_Given entries_:
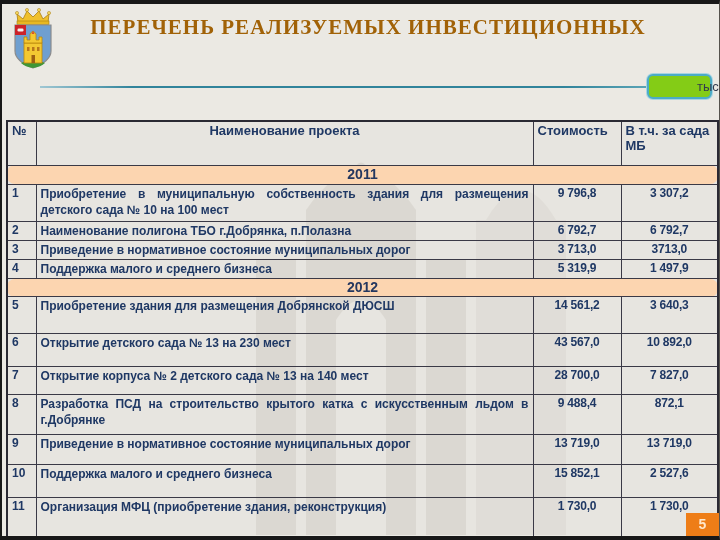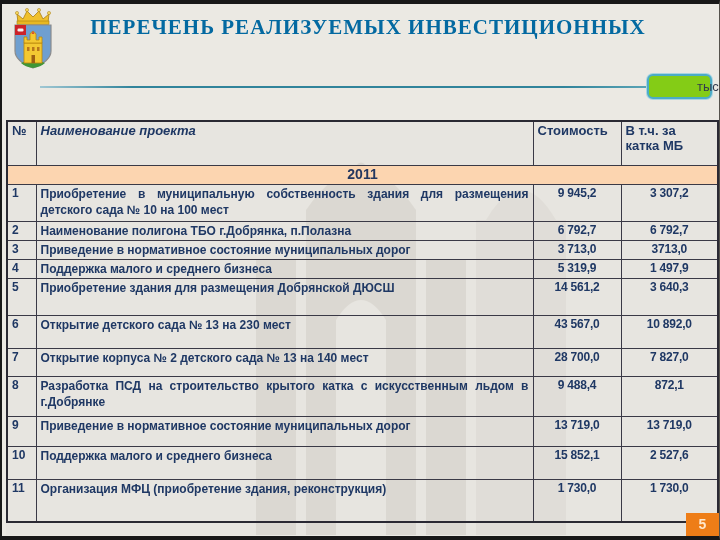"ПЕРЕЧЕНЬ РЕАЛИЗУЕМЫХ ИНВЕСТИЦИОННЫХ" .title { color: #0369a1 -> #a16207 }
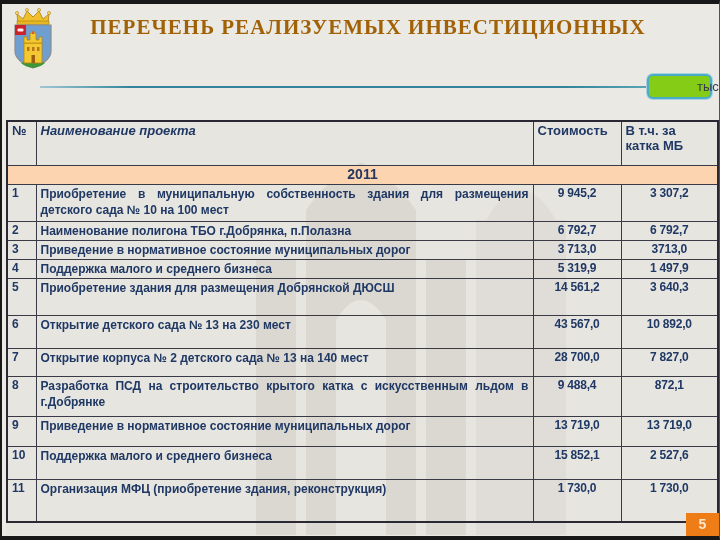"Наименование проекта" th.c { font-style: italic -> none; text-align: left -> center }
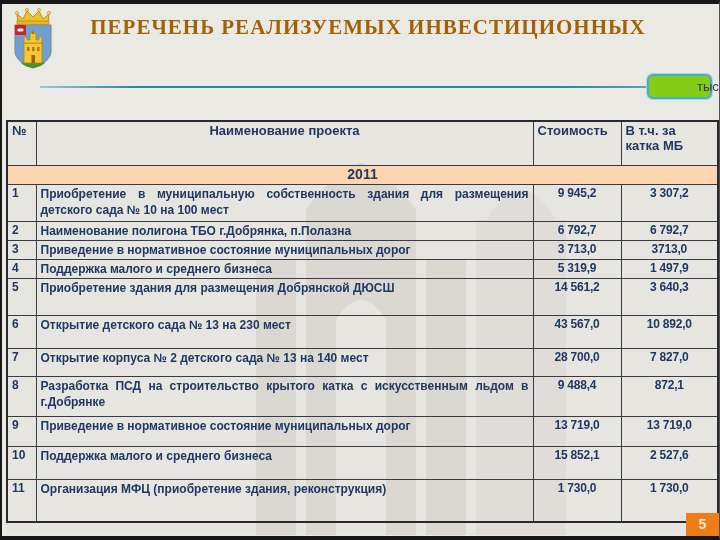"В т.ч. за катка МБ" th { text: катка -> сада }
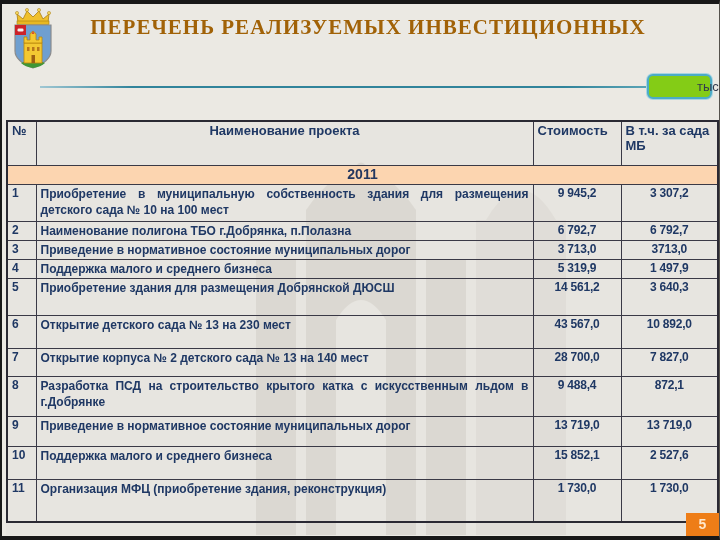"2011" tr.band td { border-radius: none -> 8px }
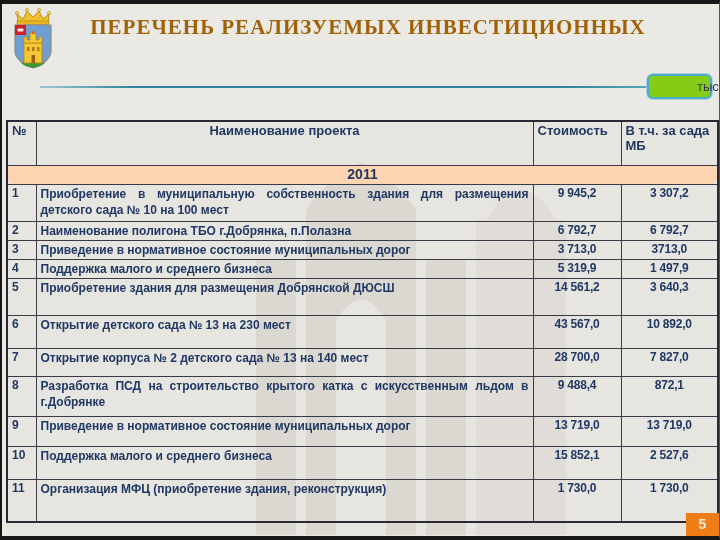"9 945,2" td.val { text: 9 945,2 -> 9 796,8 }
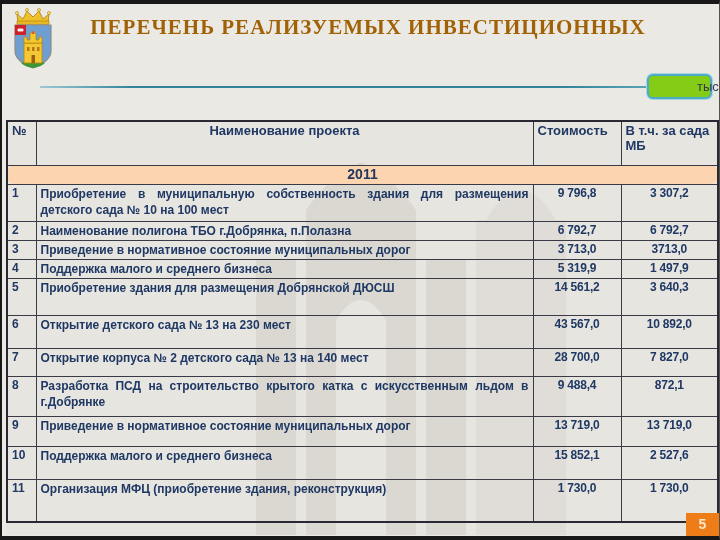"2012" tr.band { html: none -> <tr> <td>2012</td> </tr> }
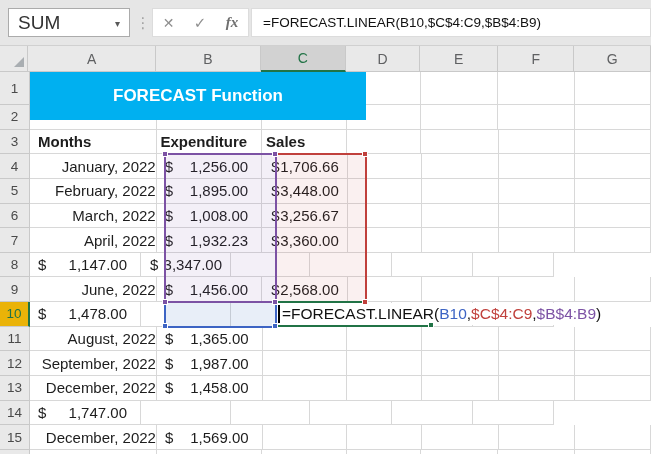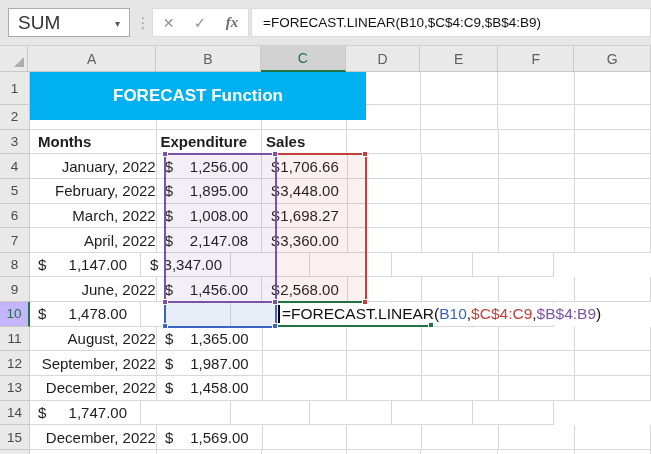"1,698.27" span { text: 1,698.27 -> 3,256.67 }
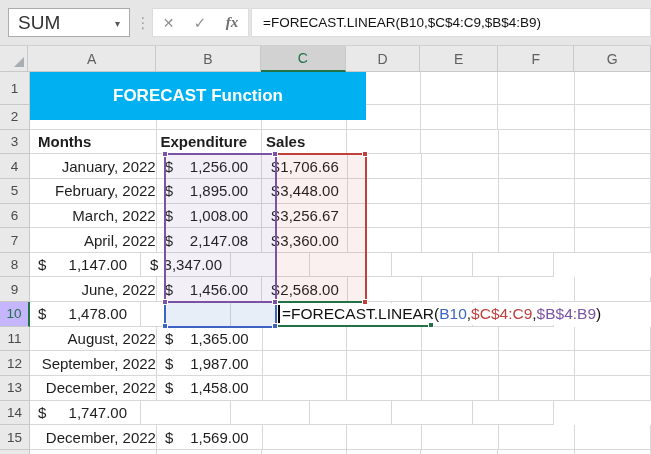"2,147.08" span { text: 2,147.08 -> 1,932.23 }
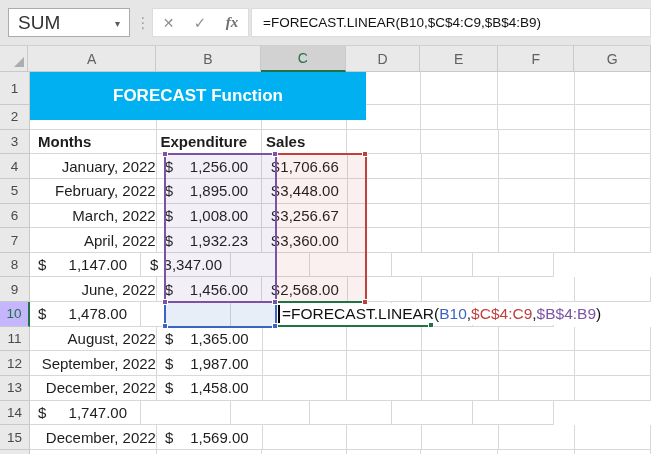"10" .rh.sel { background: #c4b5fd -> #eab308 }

_What needs to be done_: Everything from the first line of the entries through the line containing "text: 2,147.08 ->" is to be transcribed exactly; the pictures are not.

_Response to the exercise_:
"ПЕРЕЧЕНЬ РЕАЛИЗУЕМЫХ ИНВЕСТИЦИОННЫХ" .title { color: #0369a1 -> #a16207 }
"Наименование проекта" th.c { font-style: italic -> none; text-align: left -> center }
"В т.ч. за катка МБ" th { text: катка -> сада }
"2011" tr.band td { border-radius: none -> 8px }
"9 945,2" td.val { text: 9 945,2 -> 9 796,8 }
"2012" tr.band { html: none -> <tr> <td>2012</td> </tr> }
"1,698.27" span { text: 1,698.27 -> 3,256.67 }
"2,147.08" span { text: 2,147.08 -> 1,932.23 }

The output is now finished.